ESPN.com’s Emily Kaplan wrote a fascinating story today about a linguistic quirk among hockey players: how they never refer to themselves in the first person in interviews. It’s a quick read, do yourself a favor and go check it out.
I’ve observed this quirk myself over the years, but never taken time to ask players about it. Kaplan’s piece left one of my longstanding questions unanswered, too.
Hockey’s group-think culture exists in spite of, not because of, players’ cultural backgrounds. NFL players are overwhelmingly American. It stands to reason that they would conform to similar linguistic standards. Hockey is a relatively international sport. English is the second language for many. How hockey players manage to coalesce around a “me-second” mentality is fairly remarkable. At what point in their lives did players decide to abandon their use of the first person?
I actually think hockey could borrow a lesson from the most American of sports: NASCAR.
NASCAR drivers get it. They’re one cog in a big team that includes an owner, a crew chief, a pit crew, and a team of technicians. Yet all the glory inevitably falls on the driver at the end of each race. Listen carefully, and you’ll see that drivers are quick to give credit where credit is due.

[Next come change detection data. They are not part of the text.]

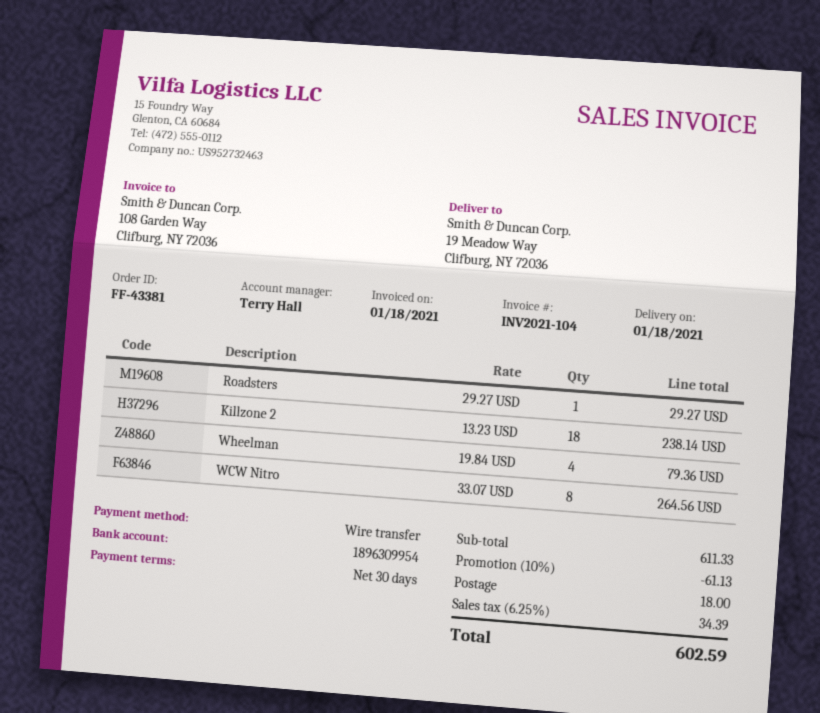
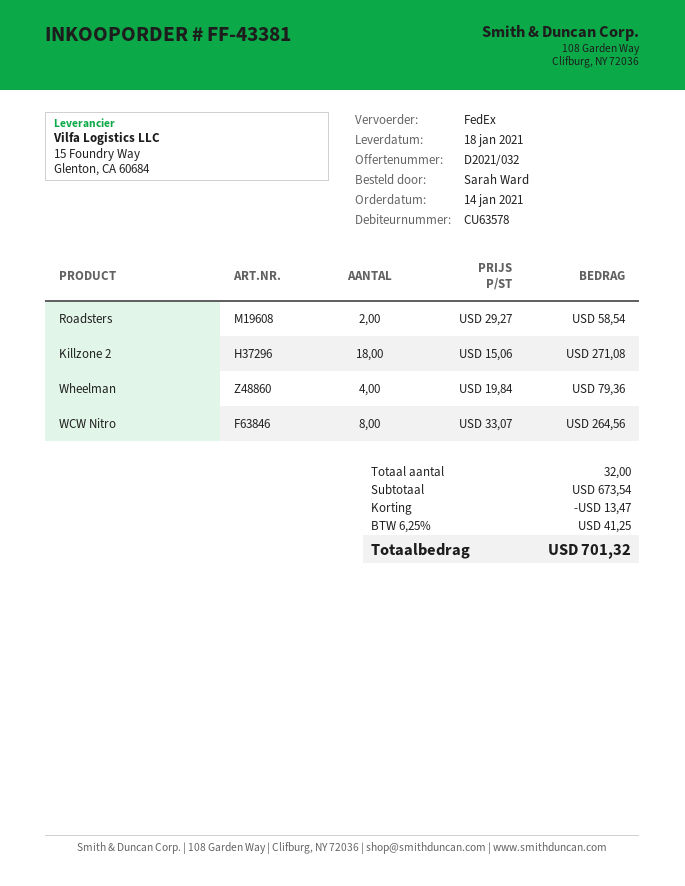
Roadsters: 1 x 29.27 = 29.27 -> 2 x 29.27 = 58.54
Killzone 2: 18 x 13.23 = 238.14 -> 18 x 15.06 = 271.08
subtotal: 611.33 -> 673.54
discount: 61.13 -> 13.47
shipping: 18.00 -> none
tax: 6.25% = 34.39 -> 6.25% = 41.25
total: 602.59 -> 701.32

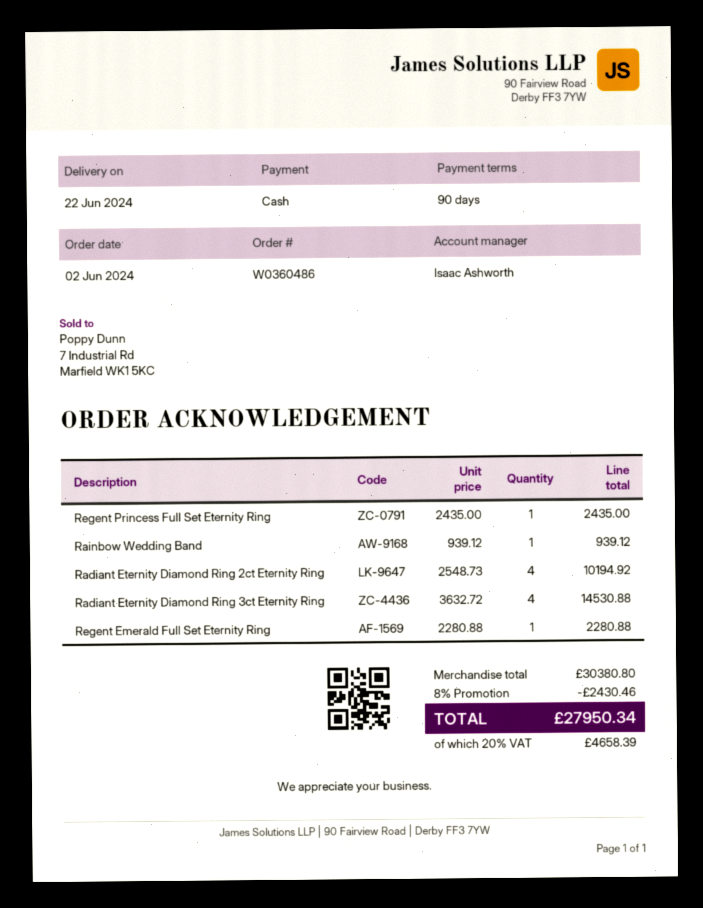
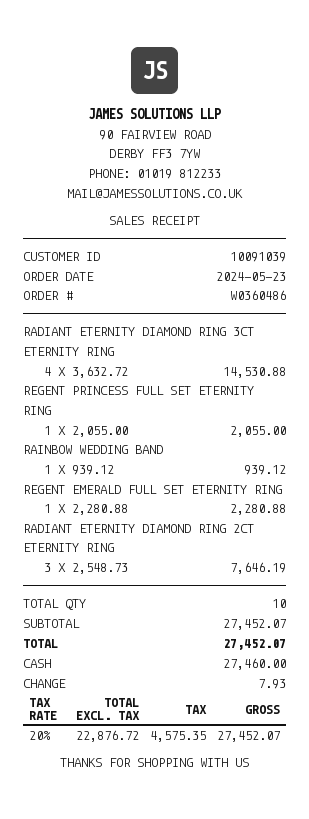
order date: 2024-06-02 -> 2024-05-23
Regent Princess Full Set Eternity Ring: 1 x 2435.00 = 2435.00 -> 1 x 2055.00 = 2055.00
Radiant Eternity Diamond Ring 2ct Eternity Ring: 4 x 2548.73 = 10194.92 -> 3 x 2548.73 = 7646.19
subtotal: 30380.80 -> 27452.07
discount: 8% = 2430.46 -> none
tax: 20% = 4658.39 -> 20% = 4575.35
total: 27950.34 -> 27452.07

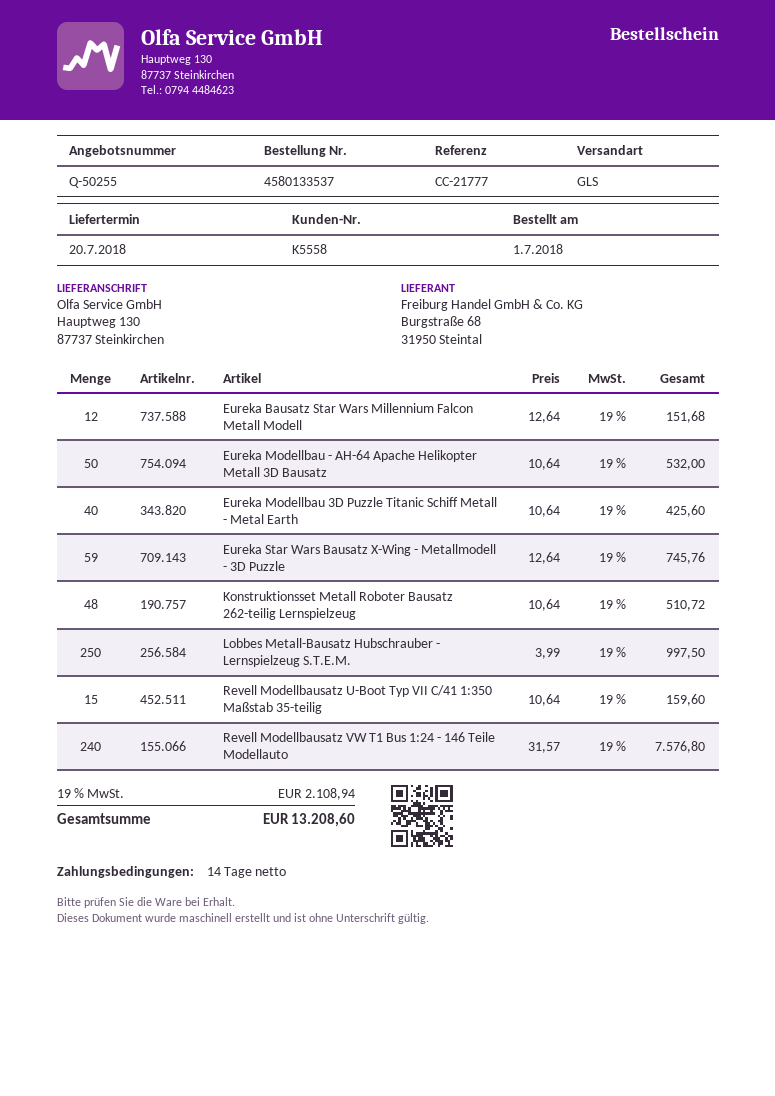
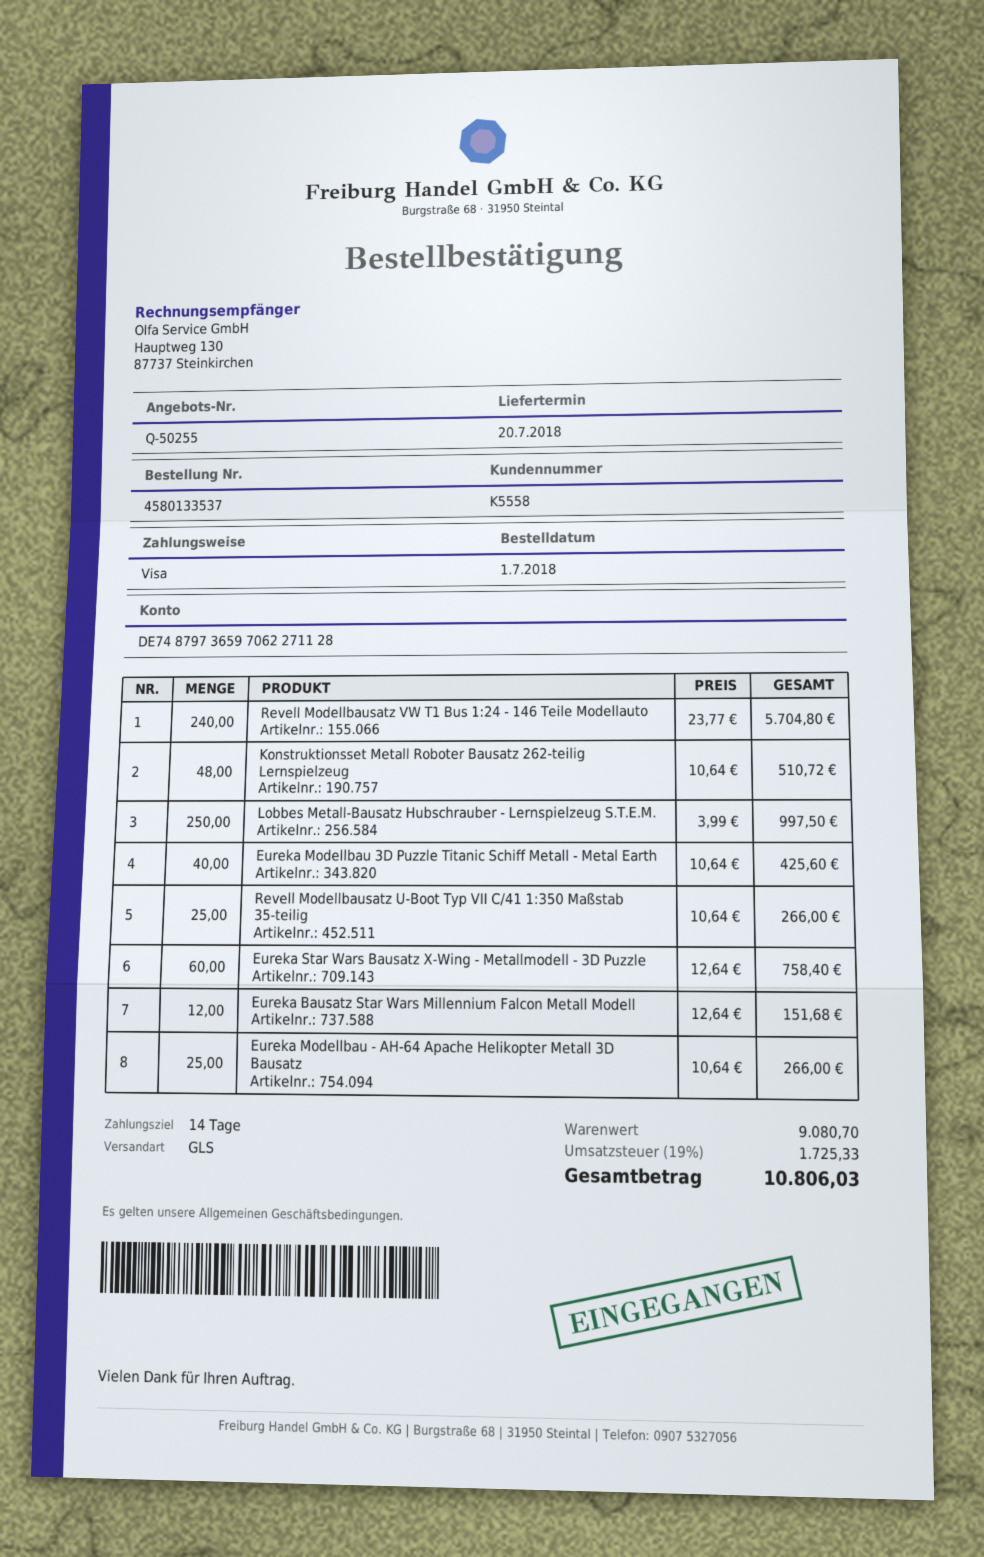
Eureka Modellbau - AH-64 Apache Helikopter Metall 3D Bausatz: 50 x 10.64 = 532.00 -> 25 x 10.64 = 266.00
Eureka Star Wars Bausatz X-Wing - Metallmodell - 3D Puzzle: 59 x 12.64 = 745.76 -> 60 x 12.64 = 758.40
Revell Modellbausatz U-Boot Typ VII C/41 1:350 Maßstab 35-teilig: 15 x 10.64 = 159.60 -> 25 x 10.64 = 266.00
Revell Modellbausatz VW T1 Bus 1:24 - 146 Teile Modellauto: 240 x 31.57 = 7576.80 -> 240 x 23.77 = 5704.80
tax: 19% = 2108.94 -> 19% = 1725.33
total: 13208.60 -> 10806.03

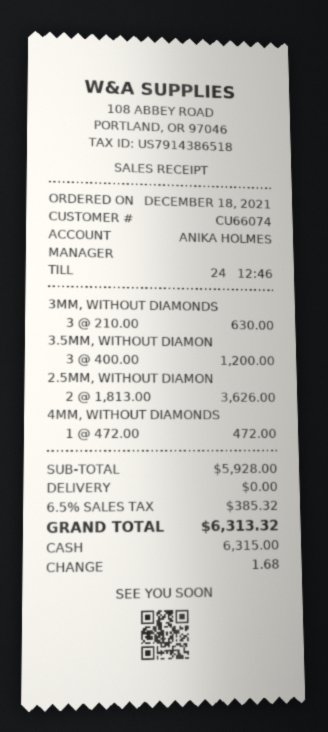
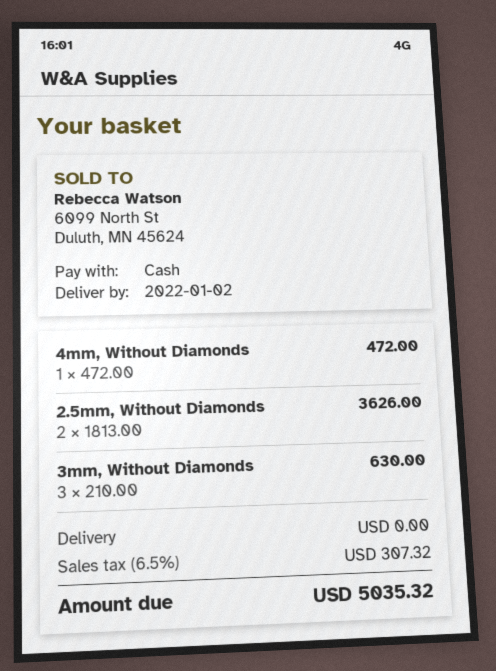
3.5MM, WITHOUT DIAMON: 3 x 400.00 = 1200.00 -> none
tax: 6.5% = 385.32 -> 6.5% = 307.32
total: 6313.32 -> 5035.32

And yet, drivers also understand why they are the face of the team. They know why reporters are shoving a microphone in their face and not the face of their spotter. They take agency for their hand in every turn, every pass, every split-second reaction from lap to lap. If they’re asked a question focused on their personality, or something off the track, they don’t shy away. When it’s appropriate — not always, but often — they use the word “I.”
Hockey players have individual personalities. If reporters (acting as an extension of fans, and the public at large) ask a question that demands an individualized response, the player needs to understand that he is speaking not just for his team but his sport. Sometimes it’s OK to use the word “I.”
That’s why it was refreshing to see this quote from Capitals forward Devante Smith-Pelly in Kaplan’s piece:
“I joke with the guys that if I ever score a hat trick in the Stanley Cup Final, I’m talking about how good I was, and I’m not talking about any of you. We always joke around about stuff like that. I do wish that guys would — I wish Ovi would say, ‘I’m a sniper, I’m the best goal scorer in the league.’ But that’s not what hockey players do.”
Memo to all hockey players: it doesn’t have to be this way.